- Born: August 11, 1945 Montreal, Quebec, Canada
- Died: June 4, 1998 (aged 52) Nassau, Bahamas
- Known for: Founder of Bre-X
- Spouse: Jeannette Toukhmanian
- Children: 2

= David Walsh (mining) =

Canadian businessman

David Walsh (August 11, 1945 – June 4, 1998) was a Canadian businessman notable as the founder and largest shareholder of Bre-X, a mining firm that enacted the largest fraud in Canadian mining history.

==Biography==
Walsh was born and grew up in Westmount, an English-speaking part of Montreal. His father was a stockbroker. At age 19, Walsh began work at investment desk of Eastern Trust while taking finance and accounting classes at night. In 1969, at age 24, he was head of the company’s investment department. When he was 29 years old, he was the youngest person ever to be named vice president of Midland-Doherty, a Montreal brokerage firm. In 1975, he was pressured to leave the firm after he arranged to sell stock shares that a friend of his had stolen.

In 1982, he moved to Calgary, where he first became involved in the mining industry. He founded Bresea Resources Ltd. in 1984, taking the name from the names of his sons, Brett and Sean.

The firm struggled for many years; Walsh and his wife were heavily in debt and declared personal bankruptcy in early 1993.

In March 1993, on the advice of geologist John Felderhof, Bre-X bought a property in the jungle near the Busang River in Kalimantan, Indonesia.

In 1996, the company moved its headquarters from the Walsh family home in Varsity, Calgary to Kensington, Calgary.

The company claimed it had found one of the largest gold deposits in the world at the mine, sending its share price soaring. Walsh and his family sold tens of millions of dollars in stock as the share price rose. In May 1997, Bre-X was exposed as a fraud and filed for bankruptcy protection; thousands of investors were defrauded.

Walsh and his wife moved to the Bahamas in April 1996, allegedly to be away from the public, where they purchased a multimillion-dollar colonial estate.
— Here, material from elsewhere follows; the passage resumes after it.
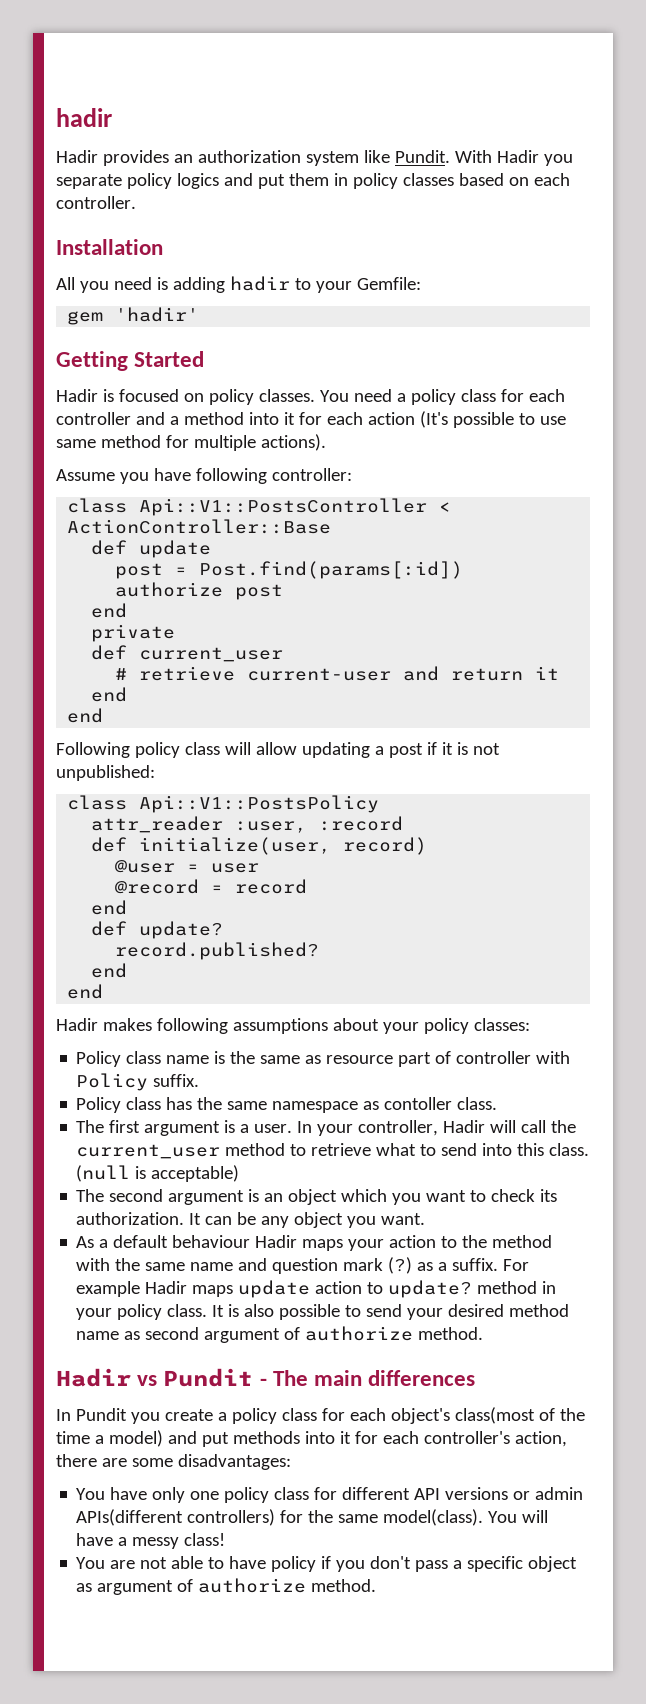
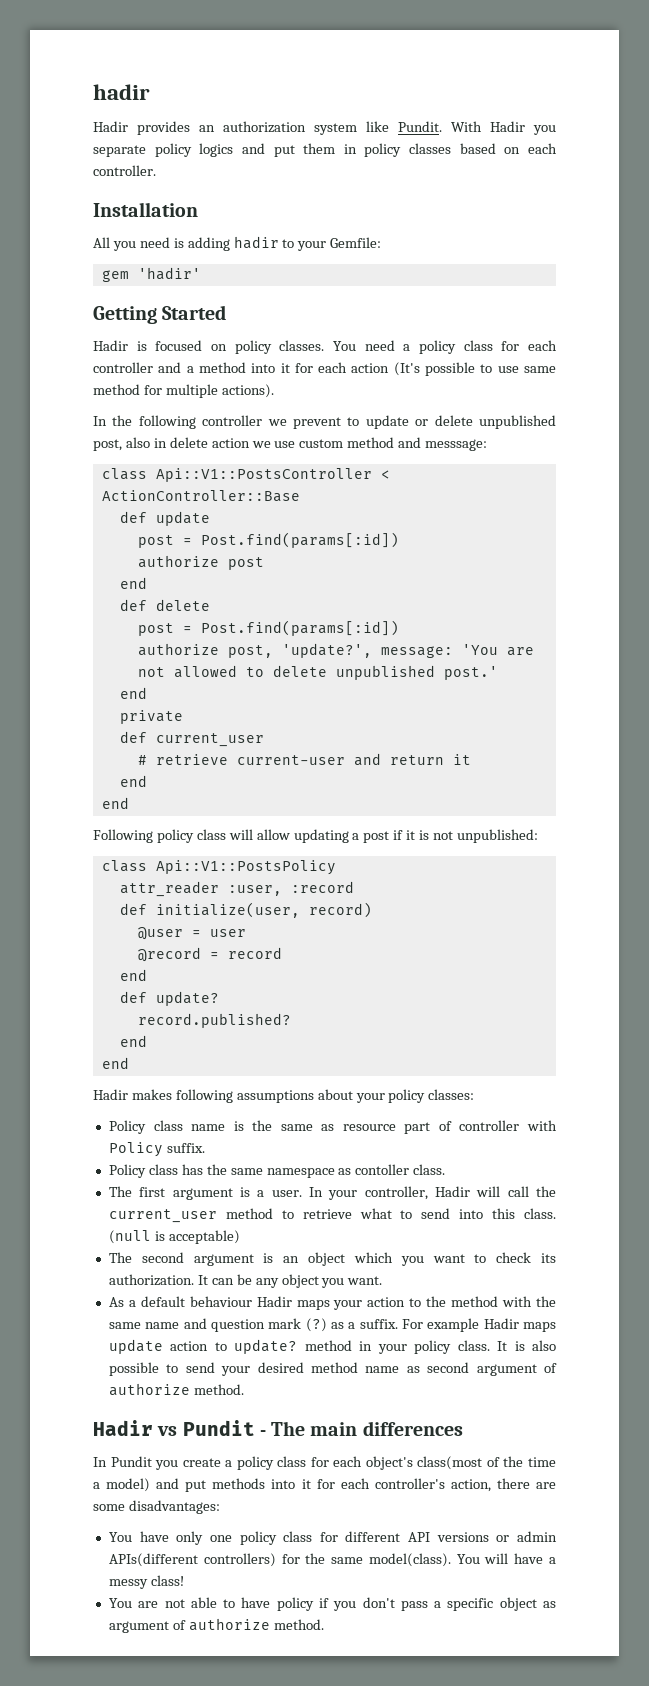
[56,468,352,484] Assume you have following controller: -> [93,415,556,429] [93,437,488,451] In the following controller we prevent to update or delete unpublished post, also in delete action we use custom method and messsage:
(128, 610) none -> [119,599,210,611] [137,620,399,636] [137,643,534,658] [137,665,498,680] [119,687,147,699] // def delete // post = Post.find(params[:id]) // authorize post, 'update?', message: 'You are not allowed to delete unpublished post.' // end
In May 1998, two masked gunmen broke into his home in Nassau, tying him up, and threatened to shoot him unless he turned over all his money. The incident ended peacefully but three weeks later, on June 4, 1998, Walsh died of a brain aneurysm at age 52, four days after suffering a massive stroke and being put onto life support while in a coma at Doctors Hospital.

==Personal life==
Walsh married Jeannette Toukhmanian, a secretary at Midland. At one point, Jeannette initiated divorce proceedings; however, they were dropped. They had two sons, Brett and Sean. Walsh was overweight and a heavy smoker and drinker.

==In popular culture==
- The Bre-X scandal inspired the 2016 film Gold, in which Matthew McConaughey plays Kenny Wells, who is based on Walsh.